The Hang Seng Index tracking the Hong Kong stock market fell 6.4% Monday to its lowest level since 2009 and stayed flat a day later. The Nasdaq Golden Dragon Index, composed of U.S.-listed Chinese companies, including tech giants like Alibaba and Baidu
, fared even worse with a 14% drop on Monday, though it rebounded 4.2% on Tuesday.


But onshore investors didn’t feel as much pain. The SSE Index of stocks traded at the Shanghai Stock Exchange was down only 2% Monday and 18.2% so far this year, compared with the Golden Dragon Index’s 47% year-to-date plunge. Jason Hsu, founder and chairman of Rayliant Global Advisors, which has $99 million in its actively-managed Quantamental China ETF, thinks there are still opportunities to invest in manufacturing and exporting stocks, especially if Xi’s government injects stimulus to subsidize job growth.

“It’s going to be the older economy, more of a brick-and-mortar real economy with lots of employment that will benefit,” Hsu says. “Scalable tech that’s mostly replacing people with software, they could be good businesses, but they’re not going to get a lot of play when it comes to wanting to be in front of the stimulus from Beijing.”

Xi’s move to continue his presidency didn’t come as a surprise, but many of China’s longtime bureaucrats who oversaw its growth into a world economic powerhouse during previous administrations into Xi’s first decade were ousted, including Premier Li Keqiang, a respected economist and Xi’s second in command.
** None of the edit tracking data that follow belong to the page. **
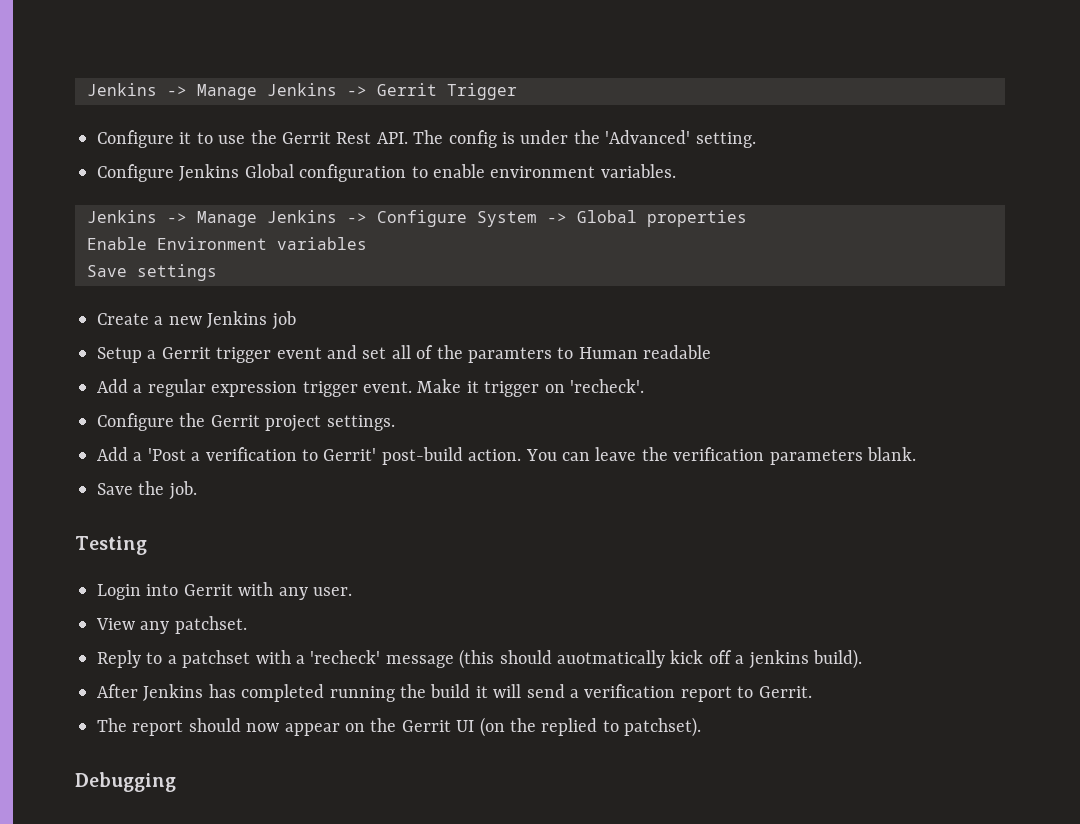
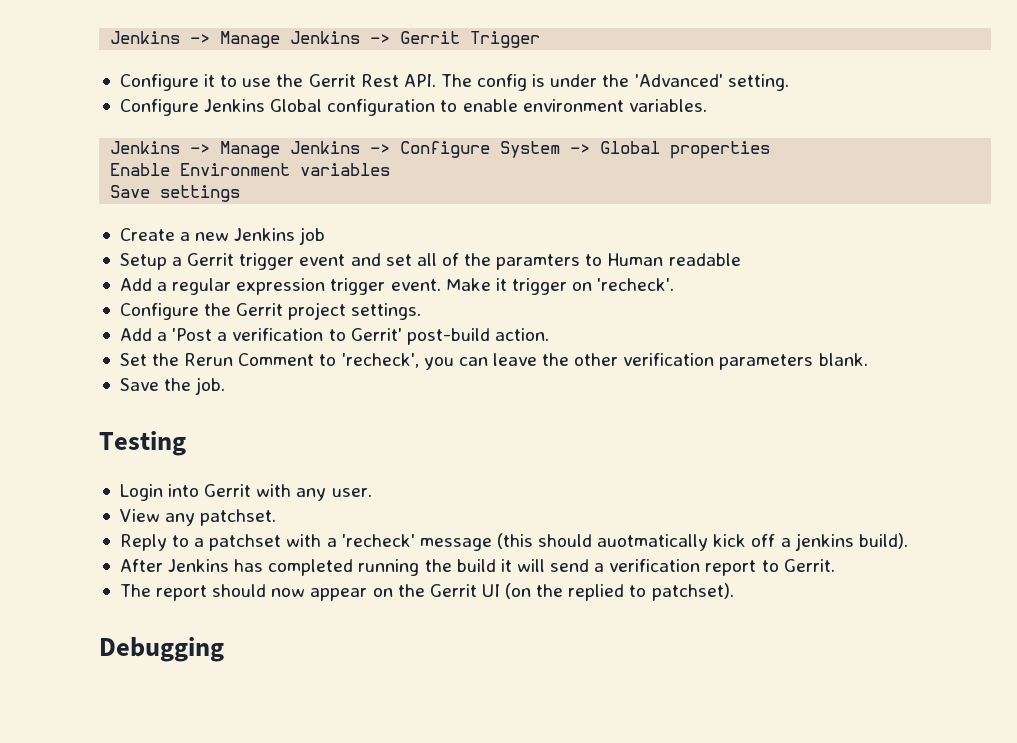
- Add a 'Post a verification to Gerrit' post-build action. You can leave the verification parameters blank.
+ Add a 'Post a verification to Gerrit' post-build action.
+ Set the Rerun Comment to 'recheck', you can leave the other verification parameters blank.

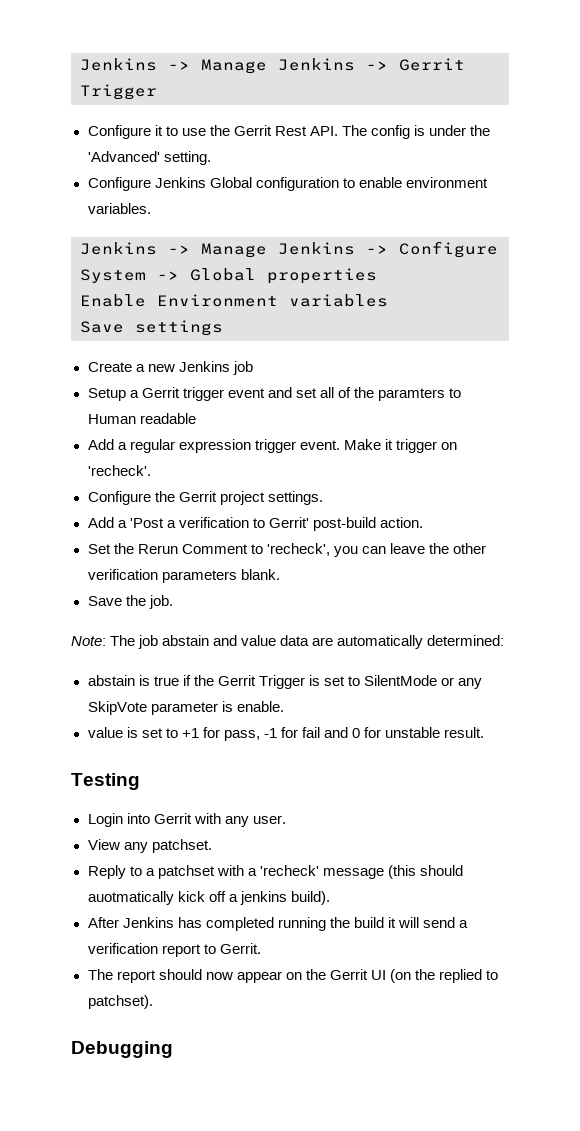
+ Note: The job abstain and value data are automatically determined:
+ abstain is true if the Gerrit Trigger is set to SilentMode or any SkipVote parameter is enable.
+ value is set to +1 for pass, -1 for fail and 0 for unstable result.

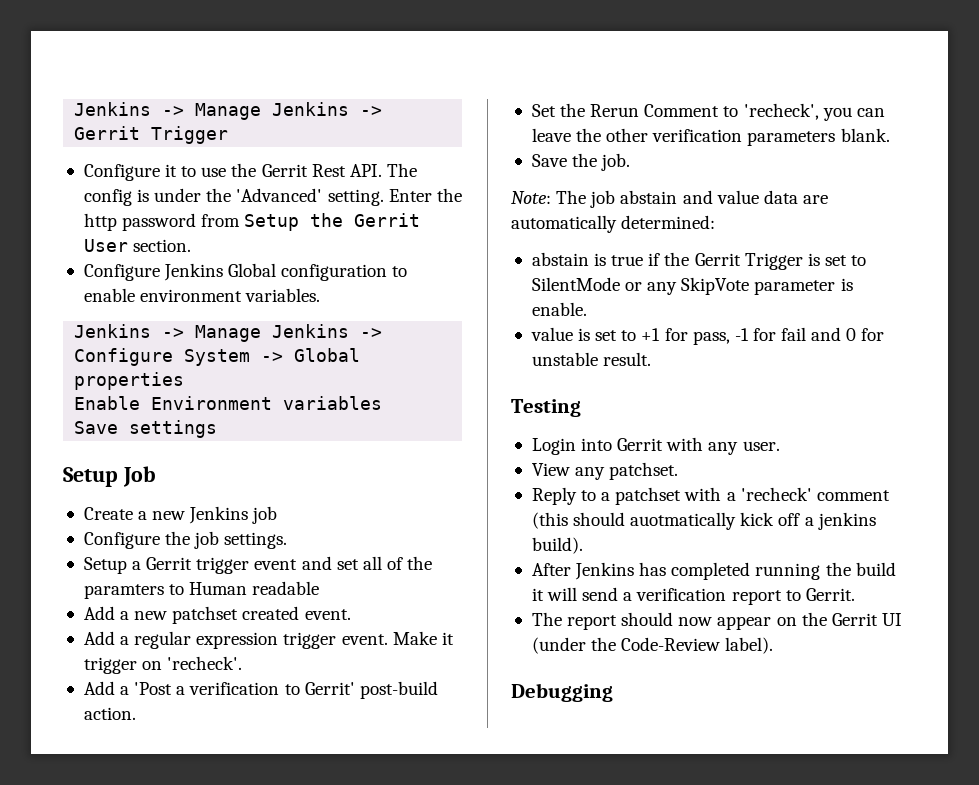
+ Enter the http password from Setup the Gerrit User section.
+ Setup Job
+ Configure the job settings.
+ Add a new patchset created event.
- Configure the Gerrit project settings.
- Reply to a patchset with a 'recheck' message (this should auotmatically kick off a jenkins build).
+ Reply to a patchset with a 'recheck' comment (this should auotmatically kick off a jenkins build).
- The report should now appear on the Gerrit UI (on the replied to patchset).
+ The report should now appear on the Gerrit UI (under the Code-Review label).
Xi’s predecessor Hu Jintao was escorted out of the Chinese Communist party’s twice-a-decade Congress, which state media attributed to Hu “not feeling well” but many took as an indication that Xi is solidifying his power.

Xi has spent recent years reining in the tech companies that minted ultra-wealthy Chinese billionaires like Alibaba’s Jack Ma and Tencent’s Ma Huateng, imposing billions in fines from antitrust regulators and enticing those companies to pledge more than $30 billion to “common prosperity” initiatives. It forced thriving online tutoring companies to become nonprofits last year, erasing most of their market values overnight. Restrictive Covid policies since the beginning of the pandemic have also limited economic growth.

“JPMorgan is saying this selloff was not due to fundamentals–what is more fundamental than the regulatory environment on which growth was built?” says Perth Tolle, creator of the Freedom 100 Emerging Markets ETF
, which invests in emerging nations ranked by personal and economic freedoms and excludes autocracies like China. “Growth in China was built on the increase in economic freedom from the time of Mao to the policies under Hu Jintao.”

China did get some good news on Monday that was overshadowed by the government overhaul, reporting 3.9% GDP growth in the third quarter to beat expectations after delaying the data release by a week and growing just 0.4% a quarter earlier. Xi often cites economic development as his top priority and set a goal of becoming a mid-level developed country by doubling its per capita GDP by 2035. China’s renminbi has weakened 13% against the dollar this year, but Hsu thinks Xi will keep an eye on his currency and underperforming stock market as well in an effort to cement his legacy.

“He’s going to care about how he is viewed as a leader for the country historically, and I’m not just talking about the history of the Communist Party, but the 6,000 years of emperorship,” Hsu says. “With the stock market being so visible–in China the stock market is mostly retail trading–if you have a bad stock market, that appears to be a vote of no confidence against Xi Jinping’s administration. I think they will look at that as a [key performance indicator] and manage it.”